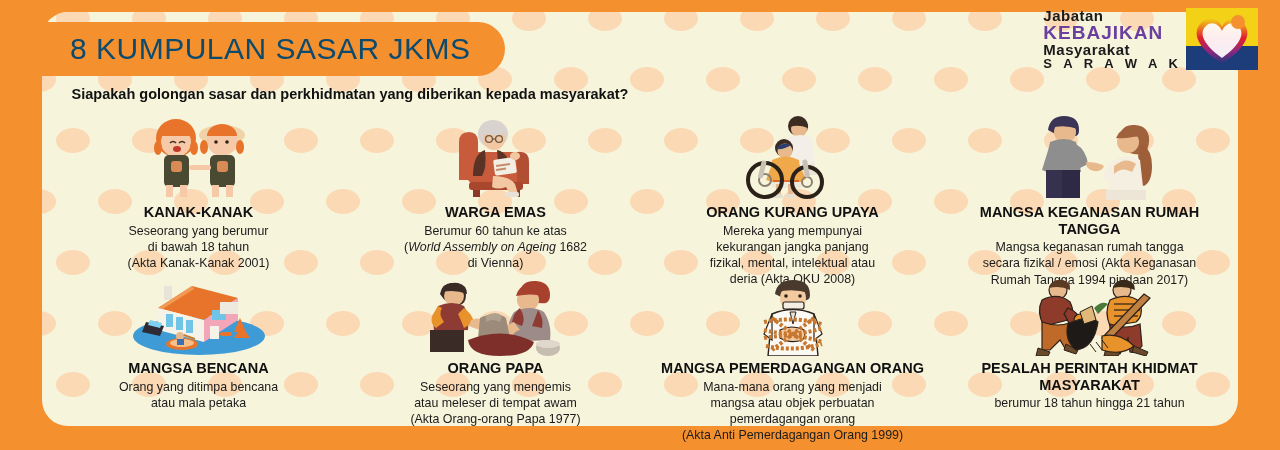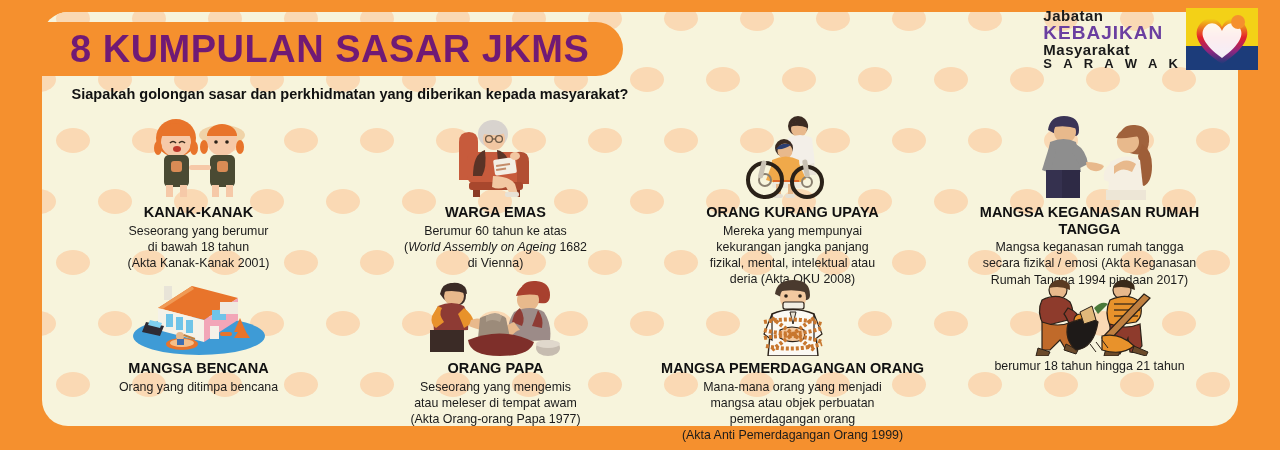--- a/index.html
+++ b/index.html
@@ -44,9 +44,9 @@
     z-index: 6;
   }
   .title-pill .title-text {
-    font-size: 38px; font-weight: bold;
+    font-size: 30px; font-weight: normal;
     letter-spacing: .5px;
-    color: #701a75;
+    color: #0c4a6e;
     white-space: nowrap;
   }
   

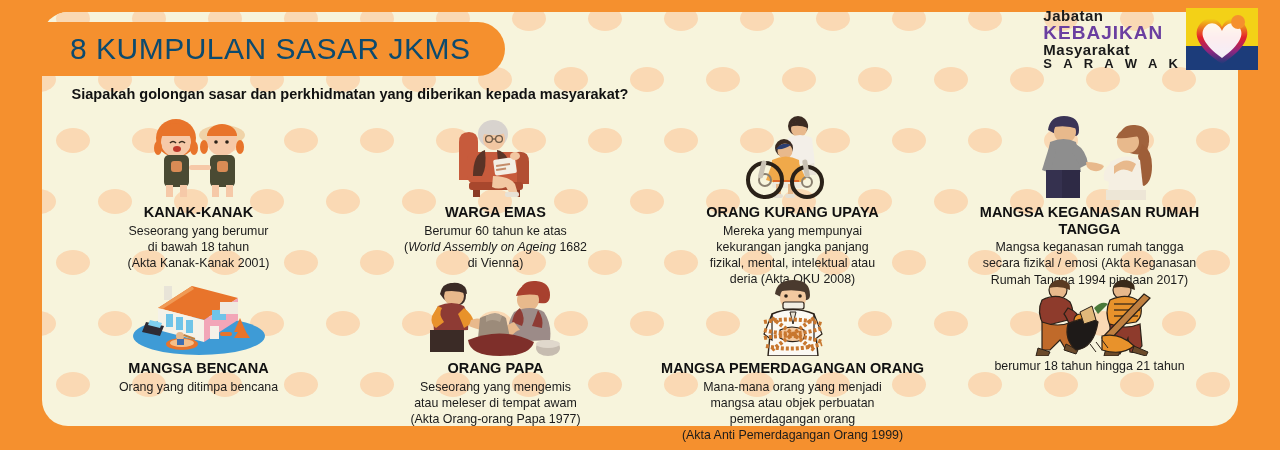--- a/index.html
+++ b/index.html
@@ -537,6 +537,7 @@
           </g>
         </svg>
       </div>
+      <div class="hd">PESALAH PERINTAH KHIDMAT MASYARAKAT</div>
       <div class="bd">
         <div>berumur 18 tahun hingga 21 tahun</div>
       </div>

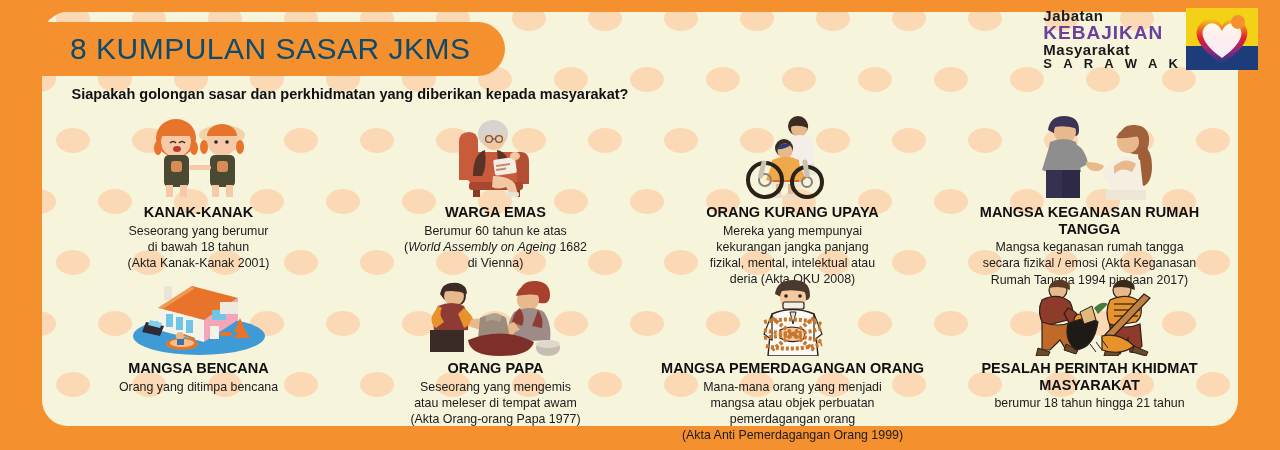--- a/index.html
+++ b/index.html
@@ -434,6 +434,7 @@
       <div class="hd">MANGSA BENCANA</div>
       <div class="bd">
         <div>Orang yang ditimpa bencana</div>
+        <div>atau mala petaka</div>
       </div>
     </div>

• • • •

_WHAT IS REQUIRED_
Show me all lines in the records that contain "font".

_ANSWER_
-    font-size: 38px; font-weight: bold;
+    font-size: 30px; font-weight: normal;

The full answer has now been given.